Yani bir şeyin vücuda gelme sebeblerini, nazar-ı ismî ile tesbit etmek, zâhiren müsbet ve vücudî görünür, fakat bu tesbit, mana-yı harfî nazariyle görünen hakikatın zıddı olup yanlış bir ilim ve hata bir hükümdür ve cehildir. Çünkü hakikat nokta-i nazarında cehalet, kâinatı yaratan Zâtın, yarattıkları hakkında bildirdiği maksad ve hikmetleri bilmemektir. Evet müsbet ilim, sebeb-müsebbebi zâhiren görür. Fakat hikmet-i İlahî imtihan sırrı için, harfî ve ismî nazar dairesinde ve ilm-i imanî ile harfî nazarı tercih etmek gerektir. Aksi halde esbab karanlığına düşülür. Şöyle ki:

“Gafletten neş’et eden dalalet, pek garib ve acibdir. Mukareneti illiyete kalbeder. İki şey arasında bir mukarenet olursa, yani daima beraber vücuda gelirlerse, birisinin ötekisine illet gösterilmesi o dalaletin şe’nindendir.” Ms:72

“Sâni’-i Zülcelal, Kadîr-i Külli Şey’, esbabı halketmiş; müsebbebatı da halkediyor.
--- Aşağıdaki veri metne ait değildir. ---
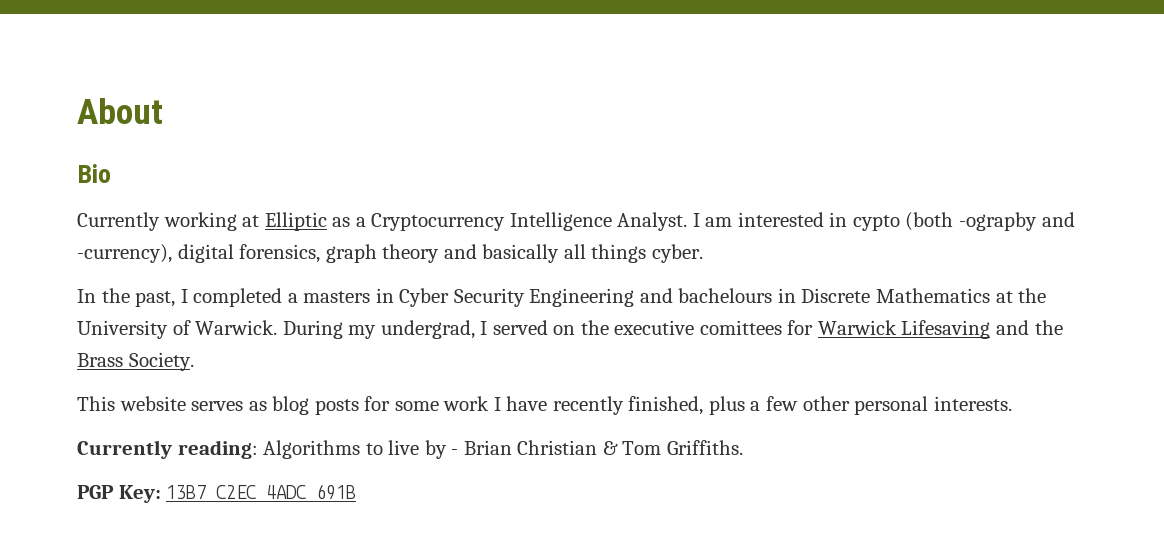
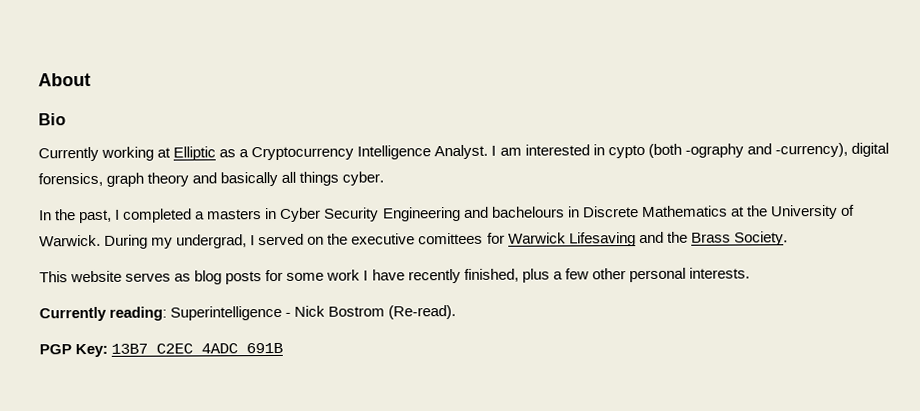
[959,212,1038,231] -ograpby -> [684,143,744,158] -ography
[263,440,743,459] Algorithms to live by - Brian Christian & Tom Griffiths. -> [170,305,457,321] Superintelligence - Nick Bostrom (Re-read).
Hikmetiyle, müsebbebatı esbaba bağlıyor. Kâinatın harekâtının tanzimine dair kavanin-i âdetullahtan ibaret olan şeriat-ı fıtriye-i kübra-yı İlahiyenin bir cilvesini ve eşyadaki o cilvesine, yalnız bir âyine ve bir ma’kes olan tabiat-ı eşyayı, iradesiyle tayin etmiştir. Ve o tabiatın vücud-u haricîye mazhar olan vechini, kudretiyle icad etmiş ve eşyayı o tabiat üzerinde halketmiş, birbirine mezcetmiş.” L:187

Evet, Hz. Üstad diyor ki: “İnsanların arza ait malûmat ve müsellemat-ı bedihiyatları ülfete mebnîdir. Ülfet ise, cehl-i mürekkeb üstüne serilmiş bir perdedir. Hakikate bakılırsa zannettikleri ilim, cehildir. Bu sırra binaendir ki, Kur'an âyetleriyle insanların nazarını melufatları olan şeylere çeviriyor. Âyetler, necimler gibi ülfet perdesini deler atar. İnsanın kulağından tutar, başını eğdirir. O ülfetin altındaki havarik-ul âdât mu'cizeleri o âdiyat içerisinde gösterir.” Ms:197

Kezalik Allah'ın hesabına kâinata bakan adam her ne müşahede ederse ilimdir. Eğer gafletle esbab hesabına bakarsa, ilim zannettiği şey de cehl olur.” Ms:199

Evet bazı insanlar zerrede boğulurlar. Bazısında da dünya boğulur. Bazılar da, kendilerine verilen anahtarlardan birisiyle kesretin en geniş bir âlemini açar fakat içinde boğulur. Sahil-i vahdet ve tevhide zorla vâsıl olur. Demek, insanın seyr-i ruhanîsinde çok tabakalar vardır. Bir tabakada, insanlara huzur u tevhid pek sühuletle nasib ve müyesser olur. Bir tabakasına da, gaflet ve evham öyle istilâ eder ki, kesret içinde garkolmakla tam manasıyla tevhidi unutmuş olur. Sukutu suud, tedenniyi terakki, cehl-i mürekkebi yakîn, uykunun son perdesini intibah zan ve tevehhüm eden bir kısım medenîler ikinci tabakadaki insanlardandır. Onlar, hakaik-i imaniyeyi derketmekte bedevilerin bedevileridir.” Ms:210

Bu parağrafta anlatılan mütezadiyet, yani batılı hak ve enaniyet hastalığını kemalat görme  gibi felâketli haller, bu enaniyet ve gaflet asrında şiddet peyda etmiştir. Ancak Risale-i Nura ihlâs, sadakat ve tam teslimiyetle liyakat kazanıp rahmet-i İlâhiye necata erdirir. 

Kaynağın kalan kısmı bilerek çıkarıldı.